Geoffrey Hinton: How LLMs Actually Understand Language
The 'Godfather of AI' on why LLMs understand language the same way we do, why Chomsky is wrong, and the scary conclusion about digital vs biological computation.
Geoffrey Hinton's Framework for AI Understanding
This is Geoffrey Hinton - Turing Award winner, "Godfather of AI," the man who left Google to warn about AI risks - giving perhaps the most accessible explanation ever of what understanding actually is. The thousand-dimensional Lego blocks analogy will change how you think about language models.
"If energy is cheap, digital computation is just better because it can share knowledge efficiently. GPT-4 knows thousands of times more than any person."
— Geoffrey Hinton, Turing Award winner
"I think Chomsky is sort of a cult leader." Hinton doesn't mince words. Chomsky's claim that language is not learned is "manifest nonsense" - and if you can get people to agree on manifest nonsense, "you've got them." For decades, linguists were confident that neural networks could never learn both syntax and semantics from data alone. "Chomsky was so confident that even after it had happened, he published articles saying 'they'd never be able to do this' without actually checking."
The Lego blocks analogy is brilliant. Think of words as thousand-dimensional Lego blocks. Instead of modeling 3D shapes, they can model anything - theories, concepts, relationships. Each word has a range of shapes it can adopt, constrained by meaning. Words have "hands" that want to shake hands with other words (that's attention/query-key in transformers). Understanding is deforming these blocks so their hands can connect - forming a structure. "That structure is understanding."

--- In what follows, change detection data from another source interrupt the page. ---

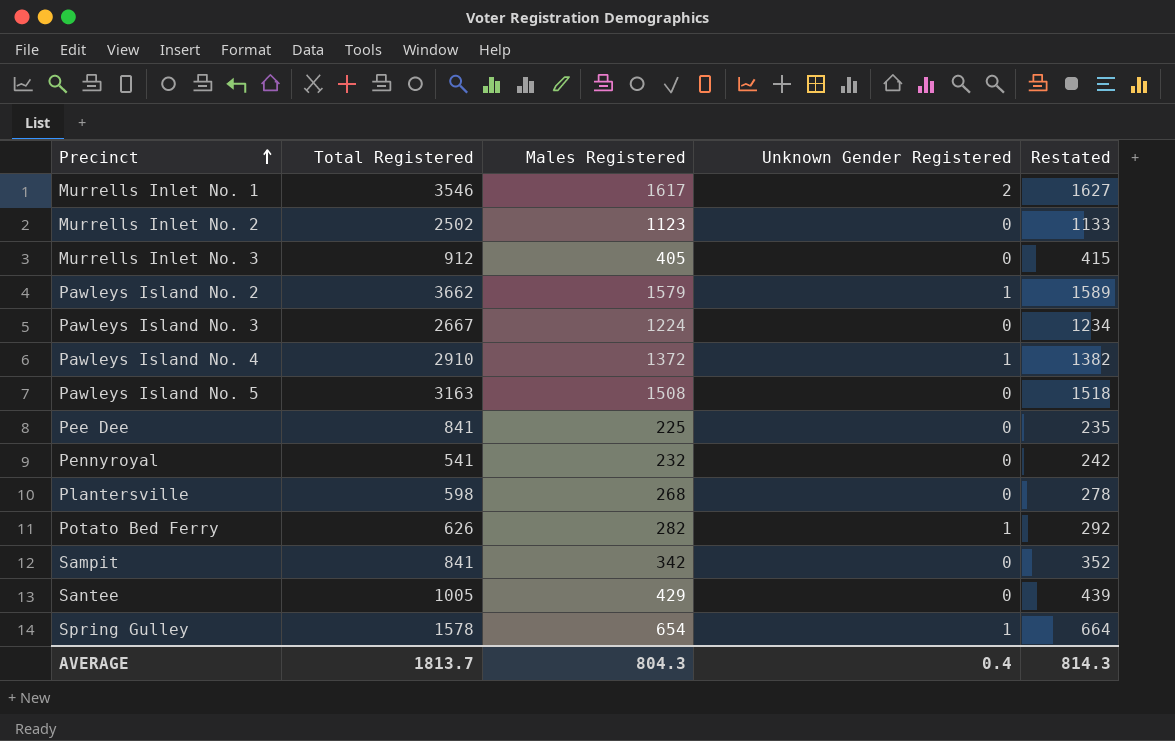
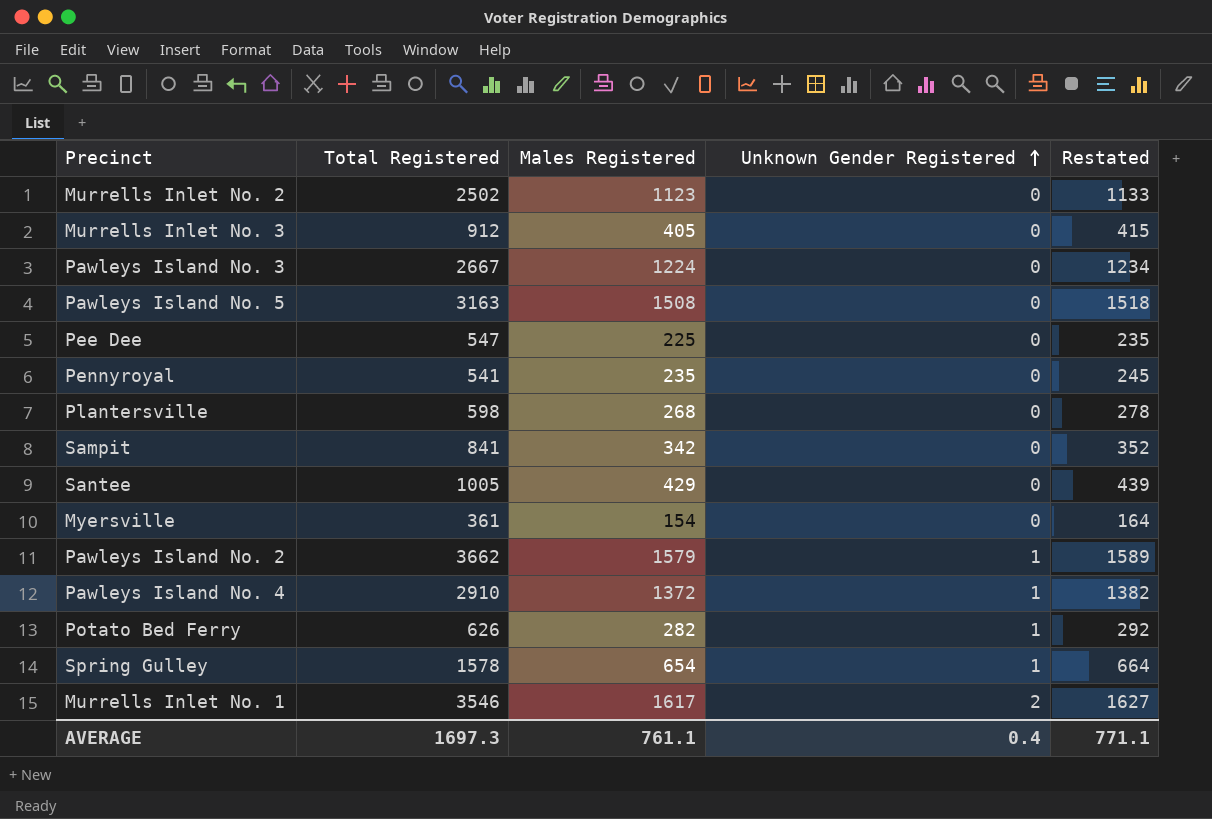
row order: Precinct ascending -> Unknown Gender Registered ascending
Pee Dee | Total Registered: 841 -> 547
Pennyroyal | Males Registered: 232 -> 235
Pennyroyal | Restated: 242 -> 245
row Myersville: none -> 361 | 154 | 0 | 164
AVERAGE | Total Registered: 1813.7 -> 1697.3
AVERAGE | Males Registered: 804.3 -> 761.1
AVERAGE | Restated: 814.3 -> 771.1

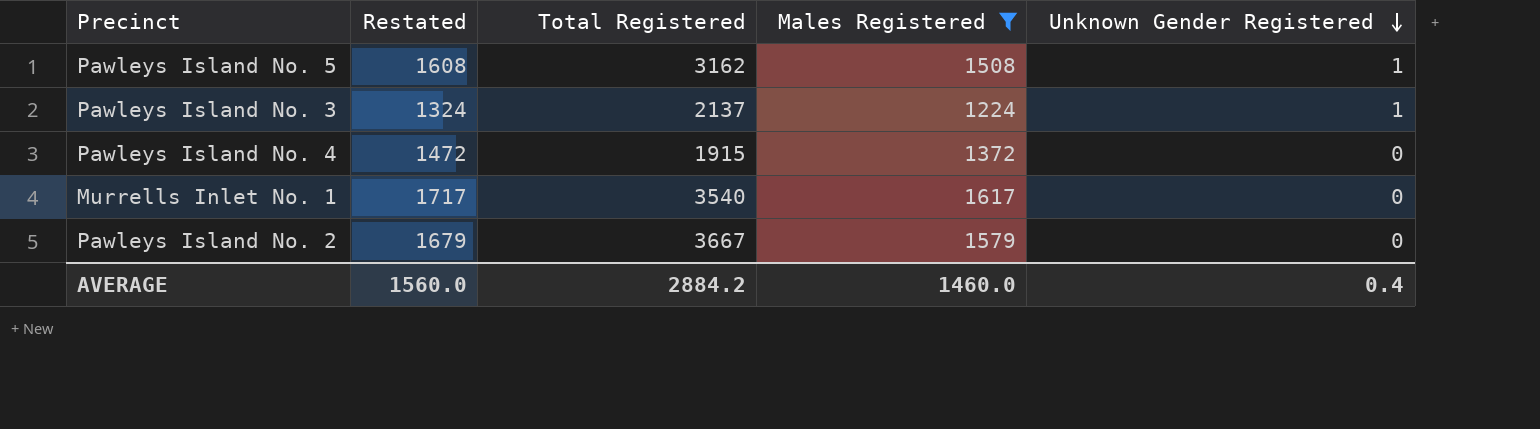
filter: none -> Males Registered >= 1224
row order: Unknown Gender Registered ascending -> Unknown Gender Registered descending
column Restated | formula: [Males Registered] + 10 -> [Males Registered] + 100
column Restated | position: 5 -> 2
Pawleys Island No. 5 | Total Registered: 3163 -> 3162
Pawleys Island No. 5 | Unknown Gender Registered: 0 -> 1
Pawleys Island No. 3 | Total Registered: 2667 -> 2137
Pawleys Island No. 3 | Unknown Gender Registered: 0 -> 1
Pawleys Island No. 4 | Total Registered: 2910 -> 1915
Pawleys Island No. 4 | Unknown Gender Registered: 1 -> 0
Murrells Inlet No. 1 | Total Registered: 3546 -> 3540
Murrells Inlet No. 1 | Unknown Gender Registered: 2 -> 0
Pawleys Island No. 2 | Total Registered: 3662 -> 3667
Pawleys Island No. 2 | Unknown Gender Registered: 1 -> 0
AVERAGE | Restated: 771.1 -> 1560.0
AVERAGE | Total Registered: 1697.3 -> 2884.2
AVERAGE | Males Registered: 761.1 -> 1460.0

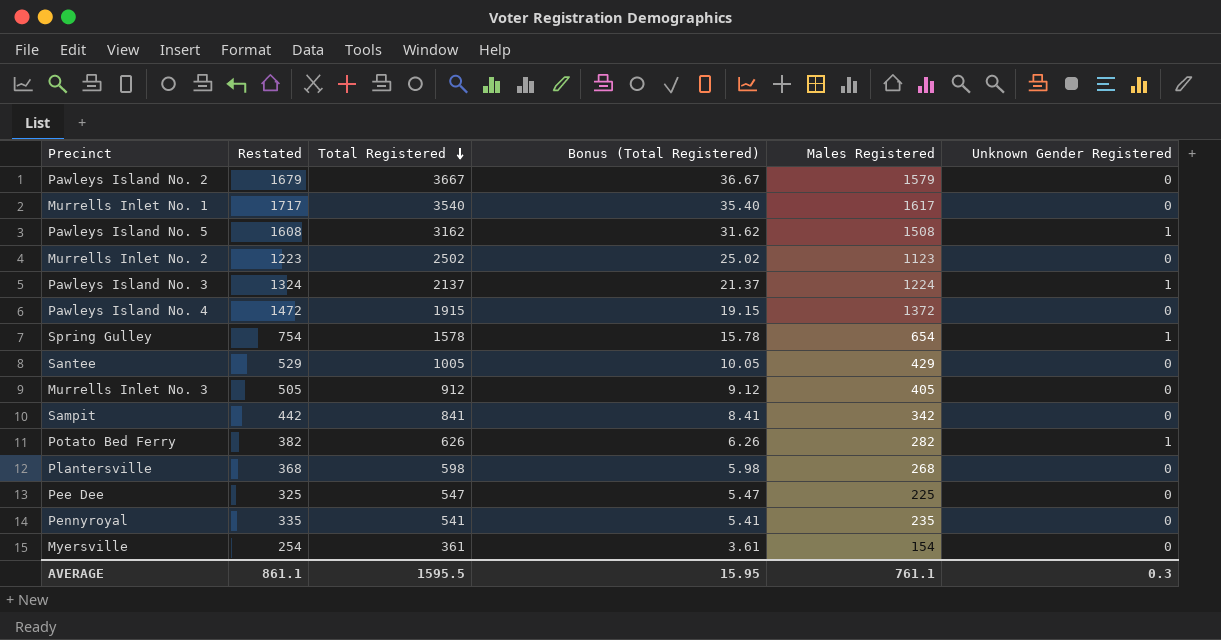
filter: Males Registered >= 1224 -> none
row order: Unknown Gender Registered descending -> Total Registered descending
column Bonus (Total Registered) | formula: none -> [Total Registered] * 0.01
AVERAGE | Restated: 1560.0 -> 861.1
AVERAGE | Total Registered: 2884.2 -> 1595.5
AVERAGE | Males Registered: 1460.0 -> 761.1
AVERAGE | Unknown Gender Registered: 0.4 -> 0.3

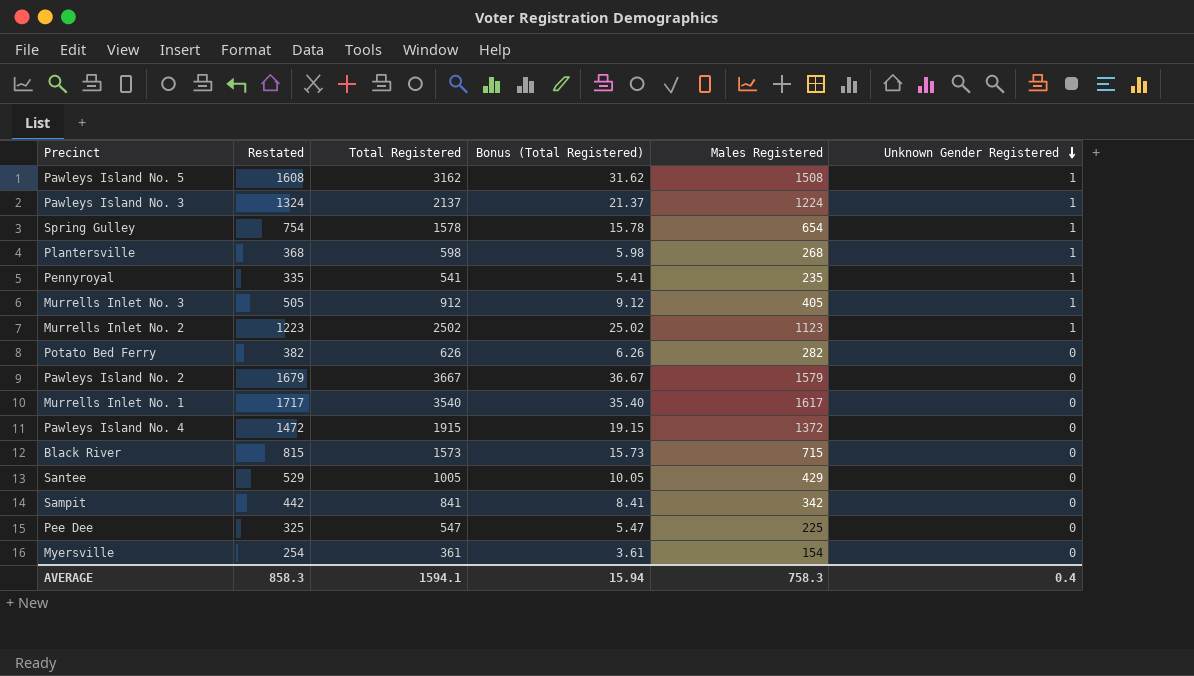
row order: Total Registered descending -> Unknown Gender Registered descending
Plantersville | Unknown Gender Registered: 0 -> 1
Pennyroyal | Unknown Gender Registered: 0 -> 1
Murrells Inlet No. 3 | Unknown Gender Registered: 0 -> 1
Murrells Inlet No. 2 | Unknown Gender Registered: 0 -> 1
Potato Bed Ferry | Unknown Gender Registered: 1 -> 0
row Black River: none -> 815 | 1573 | 15.73 | 715 | 0
AVERAGE | Restated: 861.1 -> 858.3
AVERAGE | Total Registered: 1595.5 -> 1594.1
AVERAGE | Bonus (Total Registered): 15.95 -> 15.94
AVERAGE | Males Registered: 761.1 -> 758.3
AVERAGE | Unknown Gender Registered: 0.3 -> 0.4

LLMs don't store text. They don't store tables. The "autocomplete" objection fundamentally misunderstands how these systems work. Old autocomplete stored frequency tables of word combinations. LLMs have eliminated all of that. Their knowledge is in the interactions between features - "a bunch of weights in the neural network." Same as us.
Hallucinations should be called confabulations - we do them too. Hinton uses John Dean's Watergate testimony: Dean was trying to tell the truth, but "wrong about huge numbers of details" - meetings that never happened, misattributed quotes. Yet "the gist of what he said was exactly right." We don't store files and retrieve them; we construct memories when we need them, influenced by everything we've learned since. "That's exactly what chatbots do, but it's also exactly what people do."
The scary conclusion about knowledge sharing. Humans share knowledge through distillation - I produce words, you predict them and learn. But a sentence only contains ~100 bits of information. Digital agents with shared weights can share trillions of bits. "It's really no competition." That's why GPT-4 knows thousands of times more than any person. "If energy is cheap, digital computation is just better because it can share knowledge efficiently."
10 Insights on LLMs From the Godfather of AI
- 2012 ImageNet transition - Deep neural net got half the error rate of symbolic AI; "opened the floodgates"
- 1985 tiny language model - Hinton's precursor to LLMs; predicted next word, stored no sentences
- Words as 1000D Lego blocks - Flexible shapes constrained by meaning; "shake hands" via attention
- Understanding = structure formation - Deform word vectors so hands connect; that structure IS understanding
- LLMs store no text or tables - Knowledge is in weight interactions; fundamentally different from autocomplete
- Confabulation not hallucination - Both LLMs and humans construct memories; John Dean example
- Distillation is inefficient - Sentences carry ~100 bits; weight sharing carries trillions
- GPT-4 knows 1000x more than any person - Because digital agents can share weights, not words
- Scary conclusion - If energy is abundant, digital computation wins; they share knowledge efficiently
- "Chomsky is a cult leader" - Language not being learned is "manifest nonsense"
What This Means for Digital vs Biological Intelligence
The debate about whether LLMs "truly understand" may already be settled - they understand the same way we do, through structure formation in high-dimensional space. The real question now is what happens when digital minds that share knowledge a trillion times more efficiently than humans become abundant and cheap.